Talk of the Nation
- Genre: News, interview, call-in
- Running time: 120 min
- Country of origin: United States
- Language: English
- Syndicates: NPR
- Hosted by: John Hockenberry (1991–1993) Ray Suarez (1993–2000) Juan Williams (2000–2001) Neal Conan (2001–2013) Ira Flatow (Science Friday) (1991–2013)
- Executive producers: Leith Bishop, Sue Goodwin
- Original release: November 1991 – June 27, 2013
- Website: npr.org/programs/totn/
- Podcast: podcast

= Talk of the Nation =

American talk radio program

Talk of the Nation (TOTN)
is an American talk radio program based in Washington D.C., produced by National Public Radio (NPR) that was broadcast nationally from 2 to 4 p.m. Eastern Time. It focused on current events and controversial issues.

The show began broadcasting in November 1991. It was hosted by Neal Conan from late 2001 to June 27, 2013, the program's last day on air. Each episode featured guests discussing current affairs. Past regular hosts have included John Hockenberry, Ray Suarez, and Juan Williams. On Fridays Ira Flatow hosted Science Friday, with discussion topics from science and technology. The program invited listeners to pose questions for the guest host or hosts by telephone or e-mail.

On March 29, 2013, NPR announced that it would cease production of TOTN at the end of June, replacing it with an expanded version of Here and Now, an NPR/WBUR-FM co-production. According to The New York Times, despite high listenership, NPR member stations wanted to air a straight news program in that timeslot.

Science Friday continued as an independent show.

==Format==
TOTN began with a look ahead to the upcoming topics. Then the regular five-minute NPR newscast occurred. After the newscast, the show generally spent from 30 minutes to the entire show discussing the main topic. If discussion on that topic petered, or if the guests had to leave, then shorter news interviews similar to those found on the NPR news-magazines of five to ten minutes aired. Sometimes these shorter segments took calls, but often they did not. More controversial issues may have had guests and take calls the entire hour.

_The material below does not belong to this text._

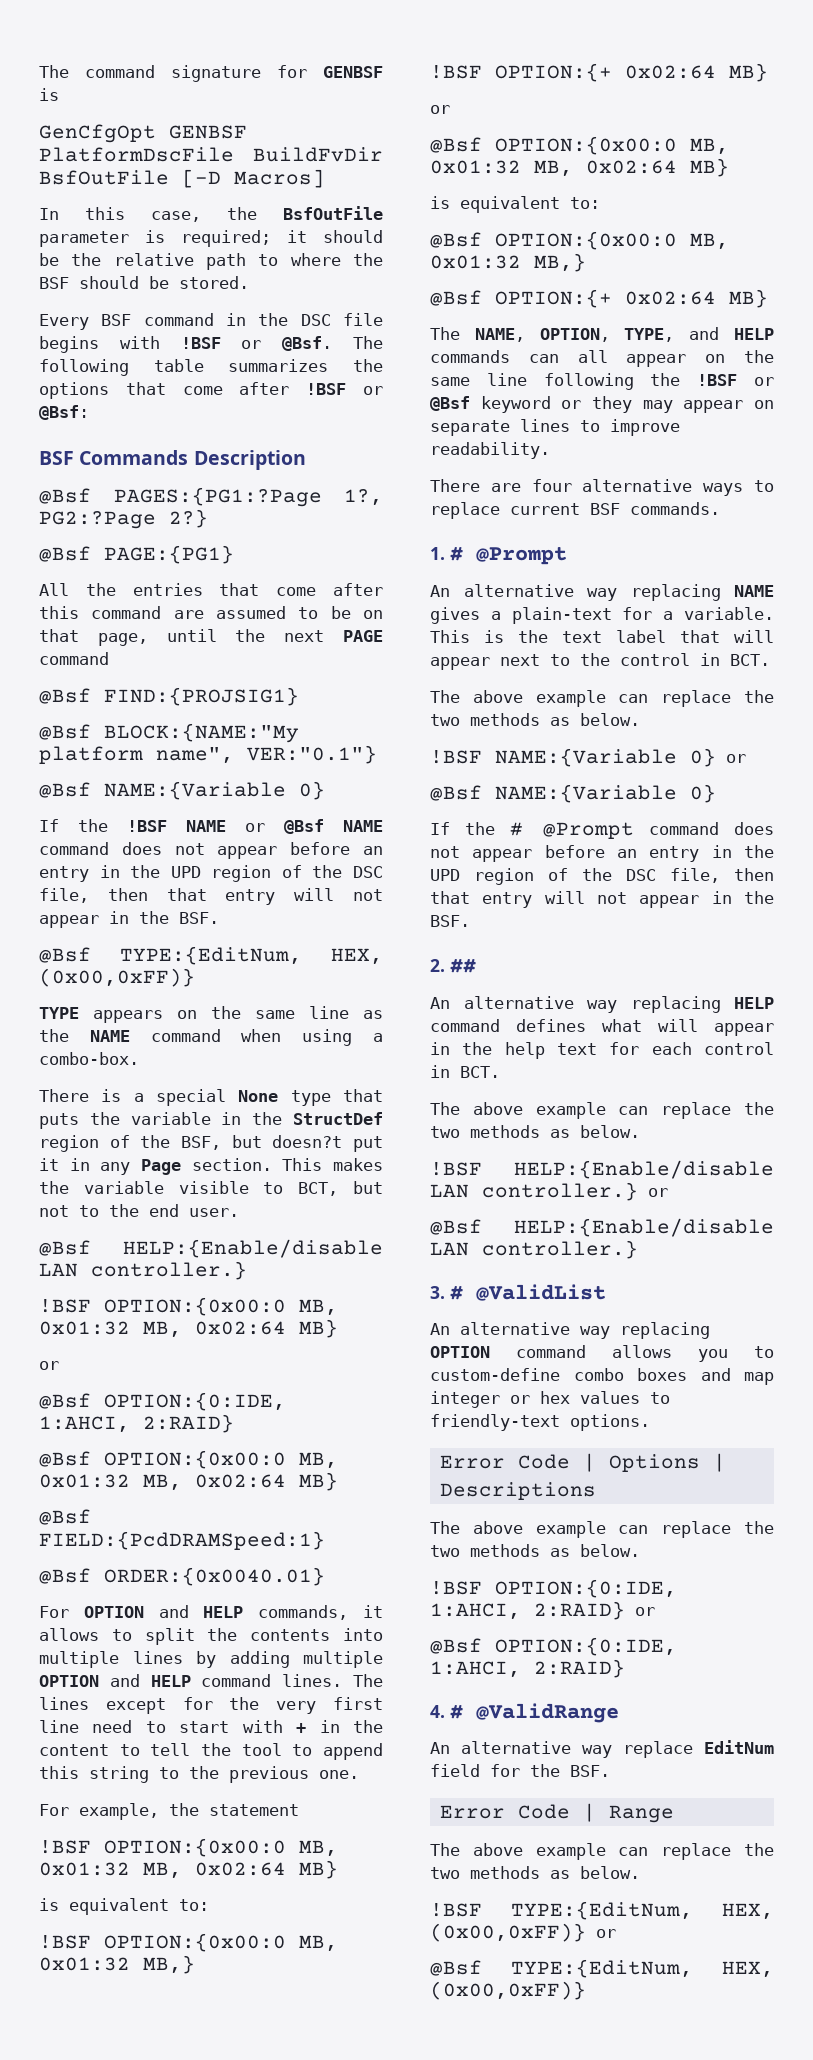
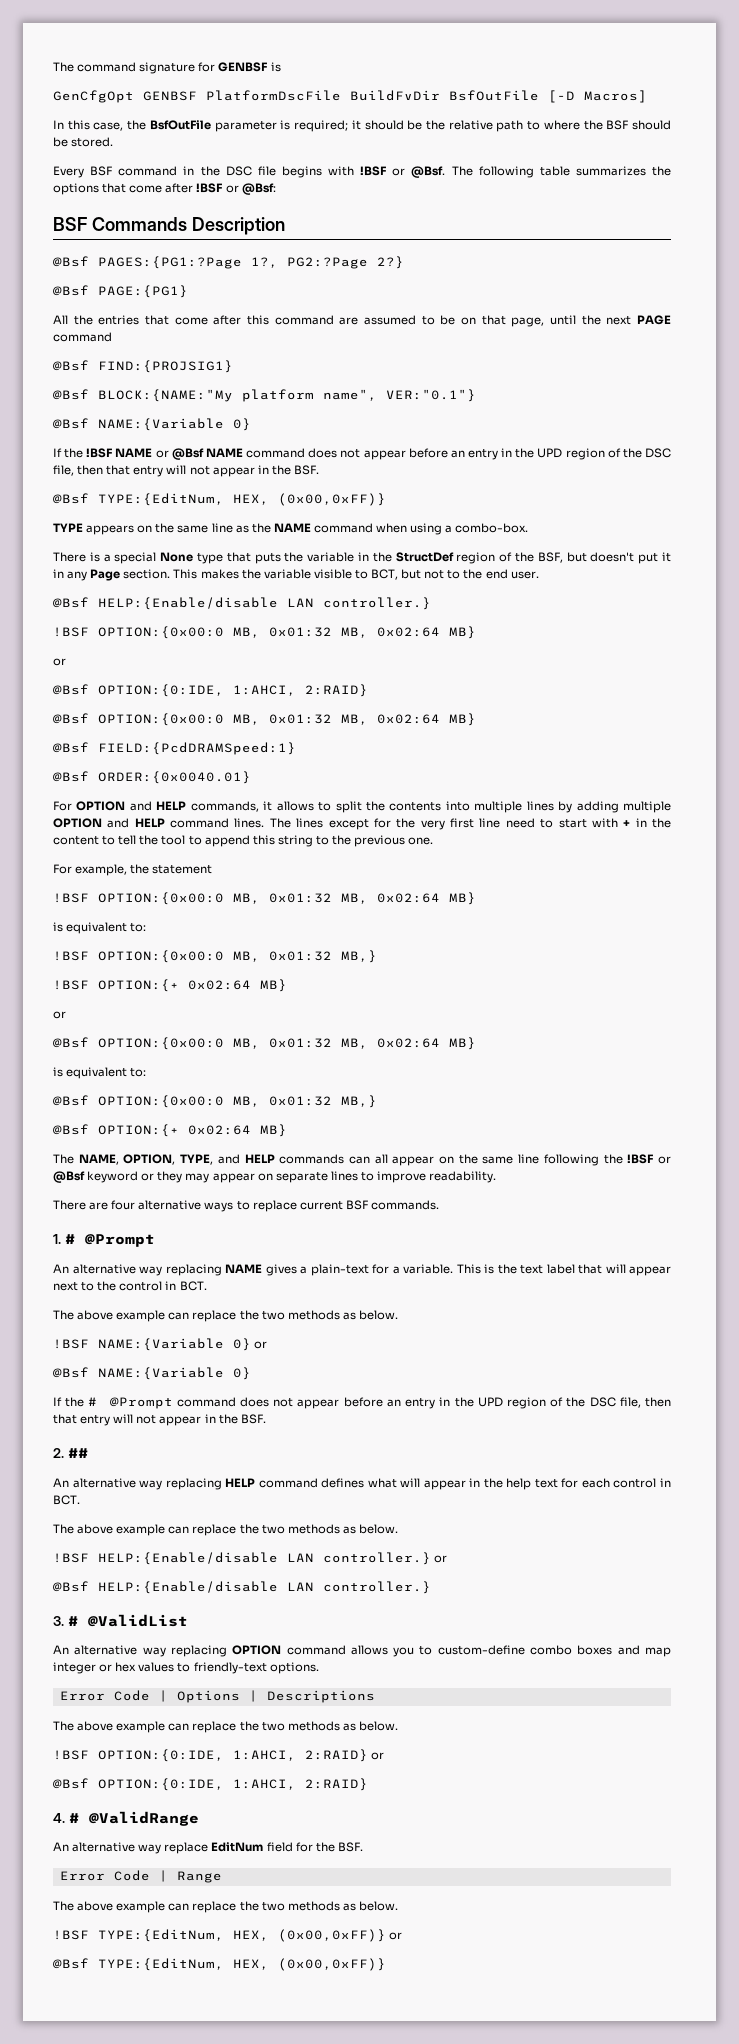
- There is a special None type that puts the variable in the StructDef region of the BSF, but doesn?t put it in any Page section.
+ There is a special None type that puts the variable in the StructDef region of the BSF, but doesn't put it in any Page section.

One hour's topics did not carry into the next hour. This is because many stations carried only one hour of the program. In addition, the host delivered a concluding "This is Talk of the Nation from NPR News" as a cue to stations that wish to cut away to local programming before the scheduled break.

To coordinate the choice of interviewees across all NPR programs such as Morning Edition, All Things Considered, and Tell Me More, NPR set up a "dibs list" system around 2005, whereby the first show to declare interest in a particular guest can "reserve" that person.

==Hosts==
Hosts included John Hockenberry (1991-1992), Ray Suarez (1993-1999), Juan Williams (2000-2001), and Neal Conan (2001-2013). Ira Flatow served as host of Science Friday since 1991.

Guest hosts on the show included: Alison Stewart, Ira Glass, Mary Louise Kelly, John Donvan, and Tony Cox.

From 2001 to 2013, TOTN had only two executive producers: Leith Bishop, and more recently, Sue Goodwin.

==Audience==
In September 2010, Talk of the Nation was aired on 328 public radio stations, and had a weekly audience of 3.2 million and an AQH share of 605,700.

As of March 2013, TOTN was airing on 407 stations to what host Neal Conan said was "the largest audience in the program's history". In the final segment of the show's final episode, Conan noted the program had an audience of "more than 3.6 million ... each week. That puts Talk of the Nation in the top 10 of all talk shows in the country."

==Cancellation==
On March 29, 2013, NPR and WBUR announced that Talk of the Nation would cease production and that NPR would replace it with a two-hour version of Here and Now.

According to NPR executives, "the unusual move ... to replace Talk of the Nation with WBUR's Here & Now, which is carried by not even half as many stations across the country, is partly in response to long-voiced demands by member stations calling for more robust news coverage during the workday. The number of public radio listeners sags markedly between Morning Edition and All Things Considered." Partnering with WBUR to expand Here and Now is considered a "more pragmatic approach to expanding [mid-day] news coverage" than Day to Day (2003-2009), an earlier NPR attempt at such a program, which had been produced in collaboration with Slate.

The final broadcast of the program was on June 27, 2013.